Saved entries
--- --- ---

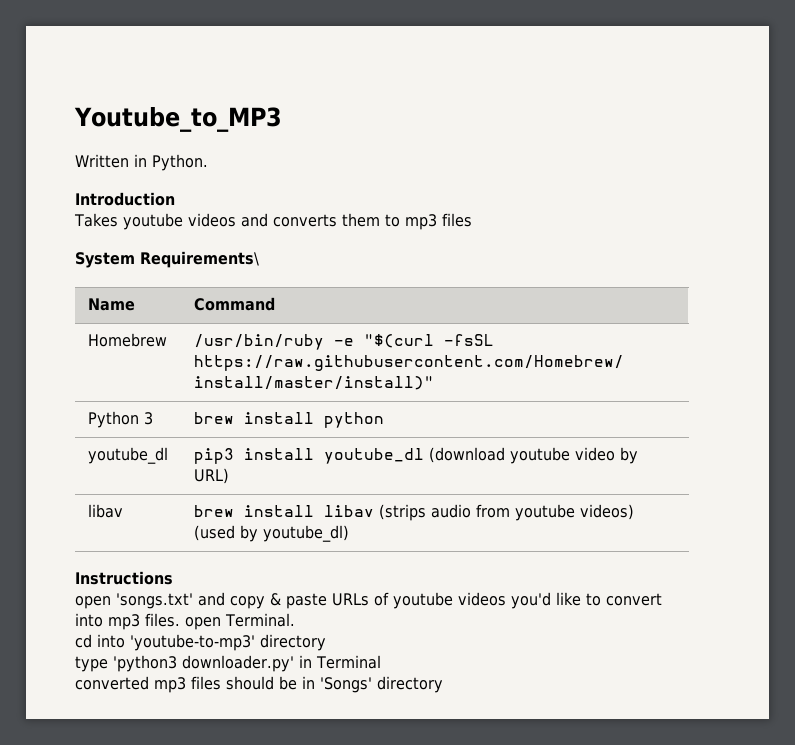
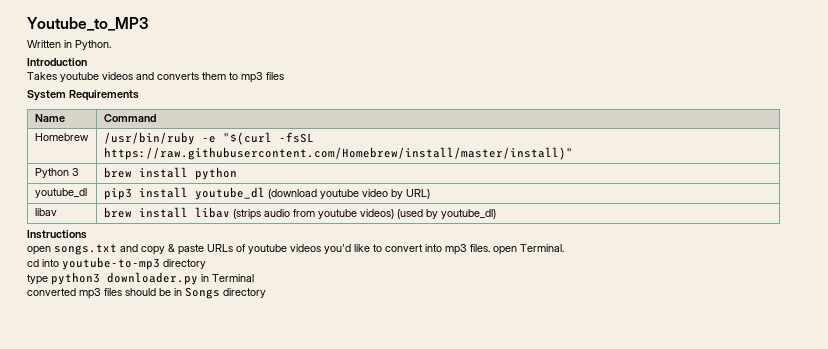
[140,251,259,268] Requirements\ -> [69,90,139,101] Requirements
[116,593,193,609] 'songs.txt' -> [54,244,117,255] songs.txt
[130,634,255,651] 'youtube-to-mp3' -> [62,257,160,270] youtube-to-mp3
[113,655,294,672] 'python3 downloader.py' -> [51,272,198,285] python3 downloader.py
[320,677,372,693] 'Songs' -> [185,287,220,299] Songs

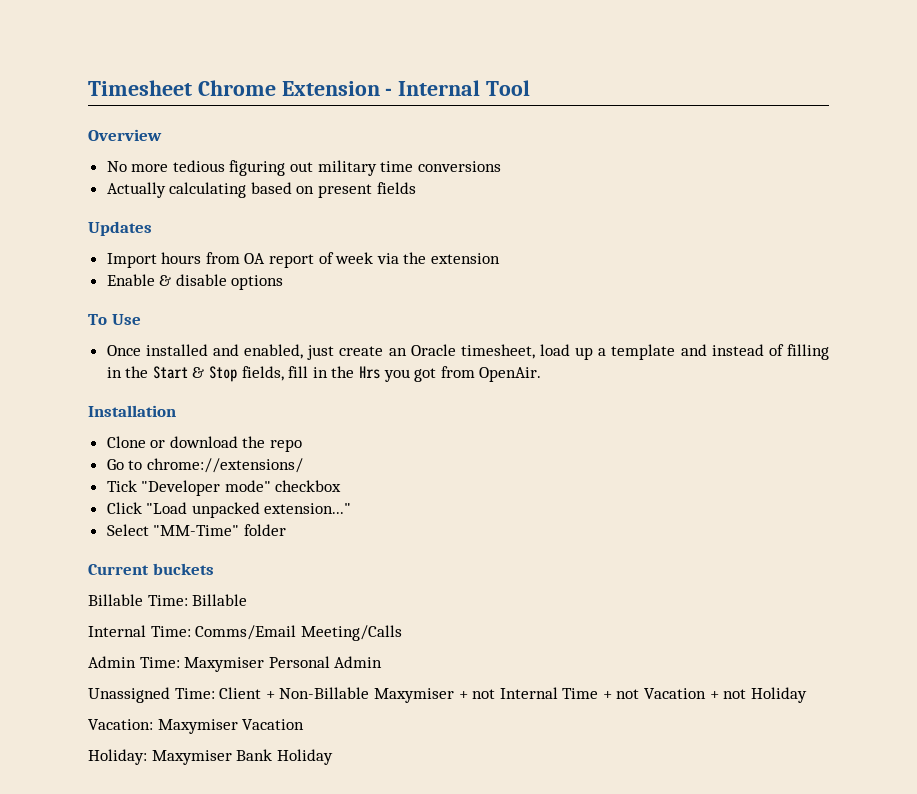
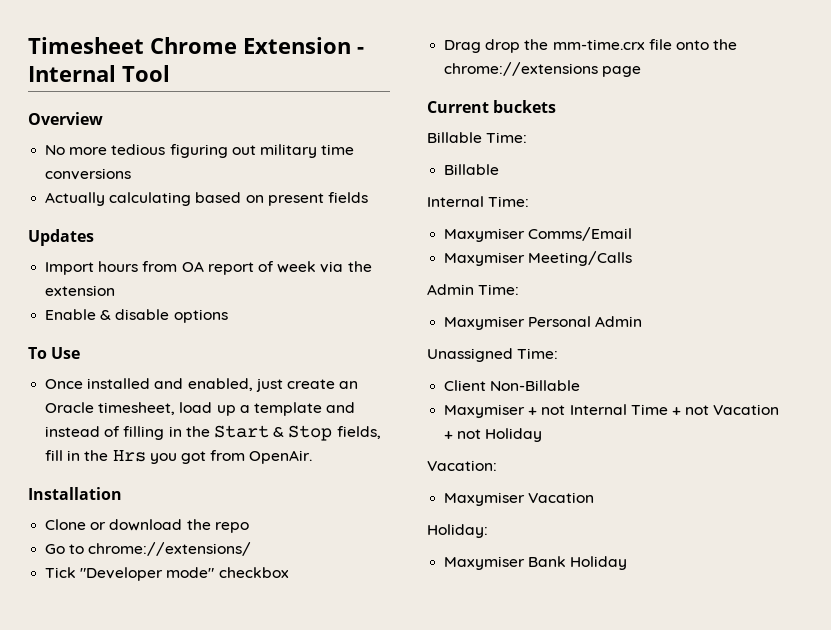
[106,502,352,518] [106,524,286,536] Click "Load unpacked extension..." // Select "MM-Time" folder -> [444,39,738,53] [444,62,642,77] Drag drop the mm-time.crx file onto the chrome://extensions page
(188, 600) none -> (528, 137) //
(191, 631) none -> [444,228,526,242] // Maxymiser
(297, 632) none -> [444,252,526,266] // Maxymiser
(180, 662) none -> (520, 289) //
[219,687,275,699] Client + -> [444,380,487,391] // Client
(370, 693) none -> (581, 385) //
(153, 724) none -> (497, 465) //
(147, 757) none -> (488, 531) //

--- --- ---

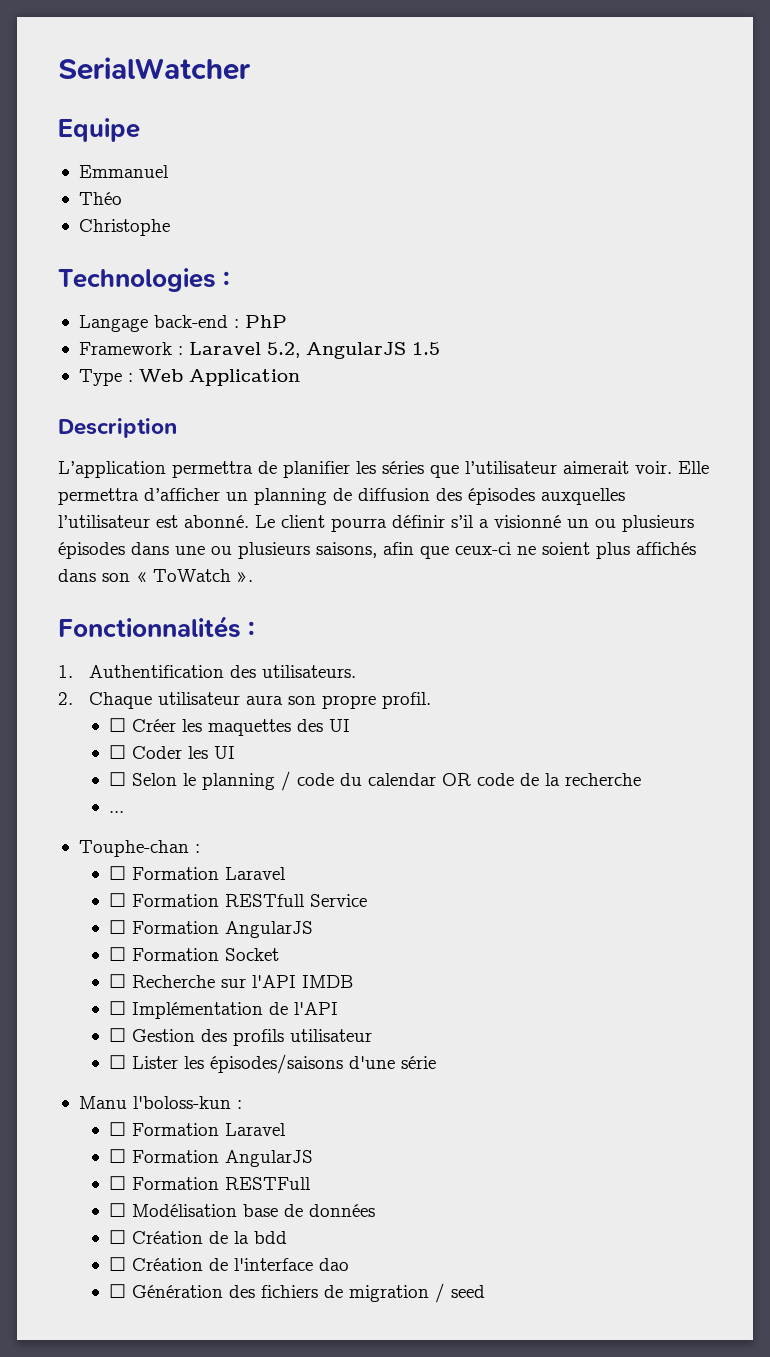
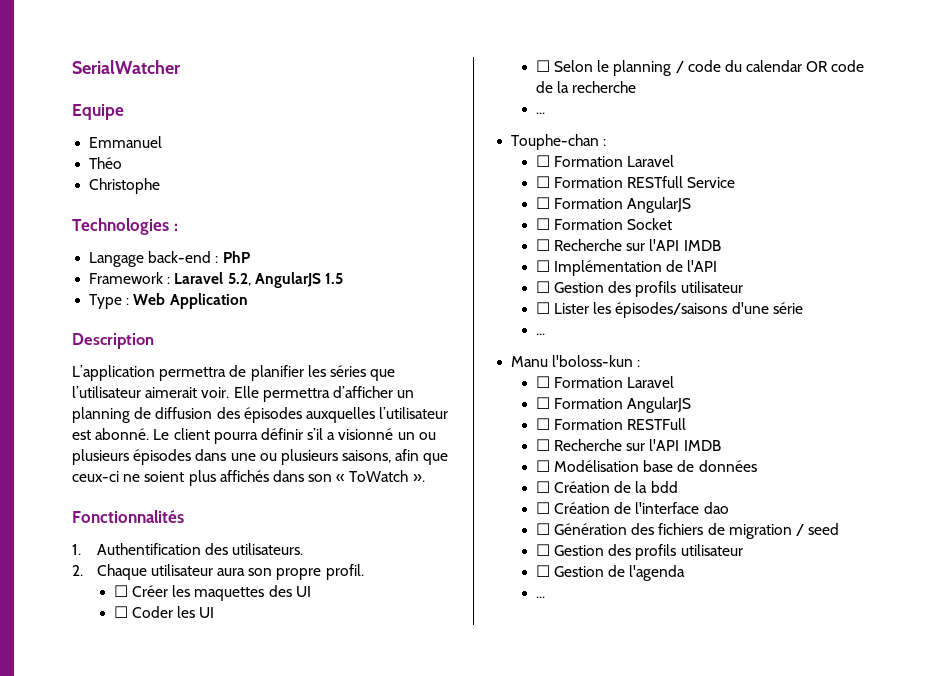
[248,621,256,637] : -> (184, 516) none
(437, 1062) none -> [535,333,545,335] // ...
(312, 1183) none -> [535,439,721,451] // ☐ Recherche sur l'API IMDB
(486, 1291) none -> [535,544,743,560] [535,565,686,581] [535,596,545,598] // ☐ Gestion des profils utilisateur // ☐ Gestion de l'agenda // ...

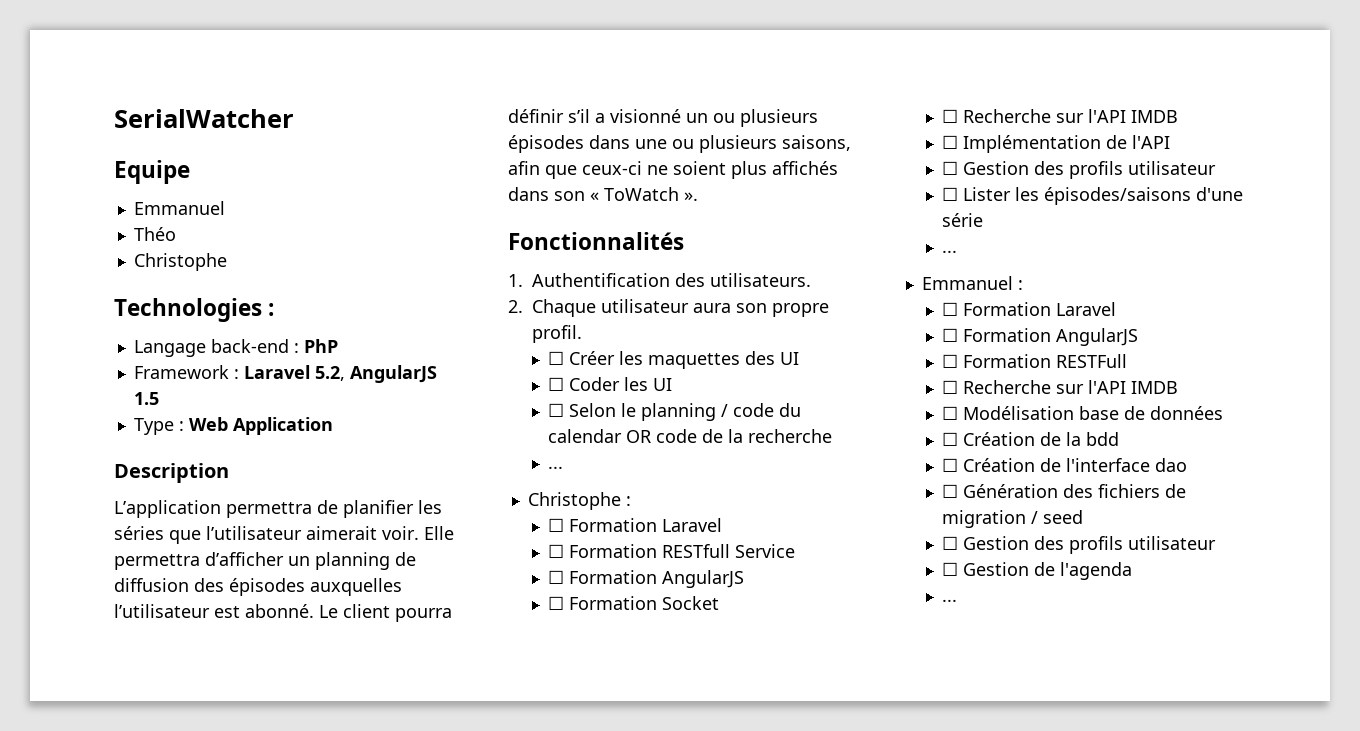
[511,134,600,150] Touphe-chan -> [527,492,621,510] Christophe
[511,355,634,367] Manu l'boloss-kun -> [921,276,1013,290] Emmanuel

--- --- ---

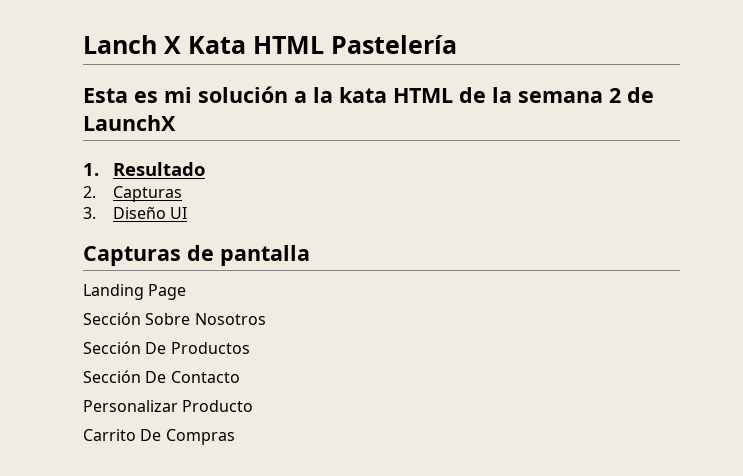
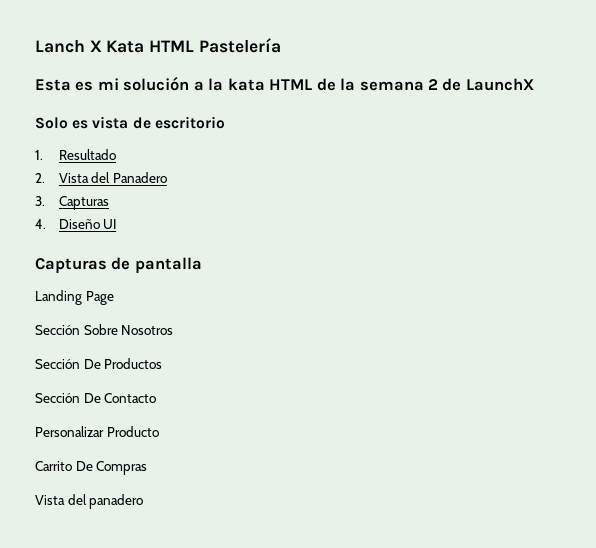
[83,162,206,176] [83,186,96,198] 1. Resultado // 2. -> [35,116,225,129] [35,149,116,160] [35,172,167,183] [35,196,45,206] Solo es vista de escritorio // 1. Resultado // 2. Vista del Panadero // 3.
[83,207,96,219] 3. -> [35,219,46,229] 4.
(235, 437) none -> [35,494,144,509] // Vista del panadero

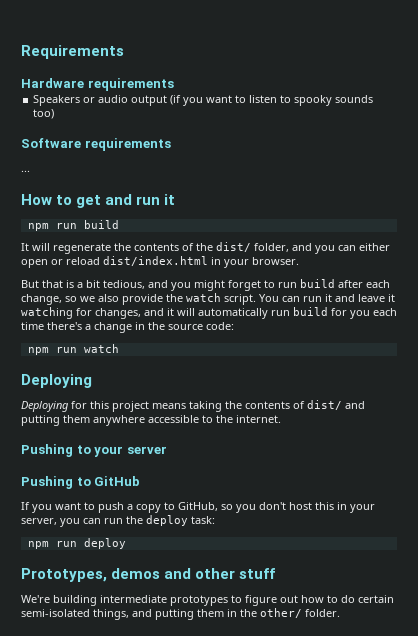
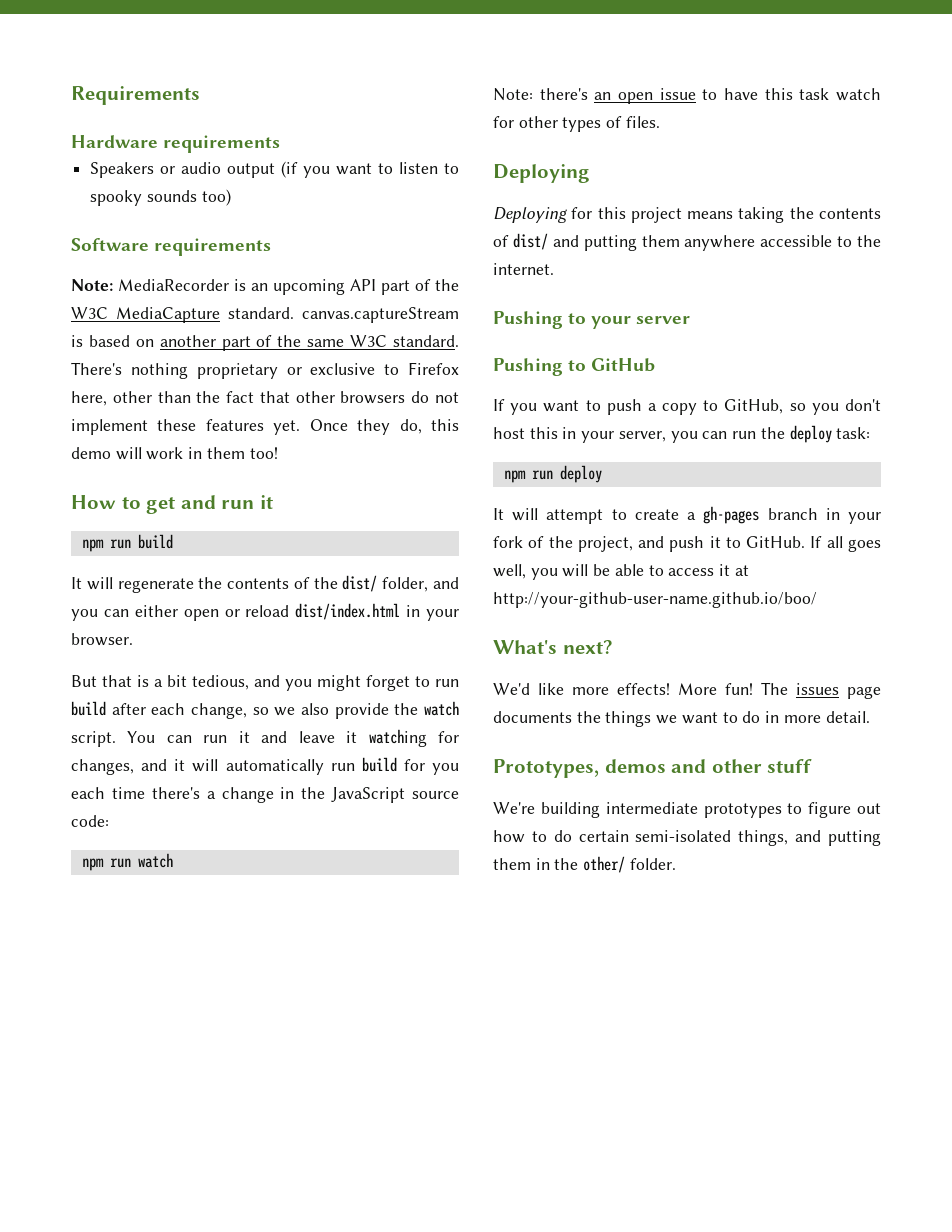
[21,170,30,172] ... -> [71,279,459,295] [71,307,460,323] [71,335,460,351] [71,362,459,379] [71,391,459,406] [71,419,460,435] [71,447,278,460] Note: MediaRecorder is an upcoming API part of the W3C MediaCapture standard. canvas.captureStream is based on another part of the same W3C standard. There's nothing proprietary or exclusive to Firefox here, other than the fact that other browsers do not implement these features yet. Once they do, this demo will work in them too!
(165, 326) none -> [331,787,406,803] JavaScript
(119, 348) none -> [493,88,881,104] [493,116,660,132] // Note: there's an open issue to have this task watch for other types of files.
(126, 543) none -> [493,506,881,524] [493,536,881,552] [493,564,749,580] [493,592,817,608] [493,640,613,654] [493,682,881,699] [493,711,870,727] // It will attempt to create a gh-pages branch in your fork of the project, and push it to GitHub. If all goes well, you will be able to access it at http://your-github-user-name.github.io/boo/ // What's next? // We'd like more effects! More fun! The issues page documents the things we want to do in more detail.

--- --- ---

Among the entries above, find the line with "(180, 662) none -> (520, 289) //" and the line with "(147, 757) none -> (488, 531) //"; give again exactly these two lines and all lines between them.

_EXERCISE RESULT_
(180, 662) none -> (520, 289) //
[219,687,275,699] Client + -> [444,380,487,391] // Client
(370, 693) none -> (581, 385) //
(153, 724) none -> (497, 465) //
(147, 757) none -> (488, 531) //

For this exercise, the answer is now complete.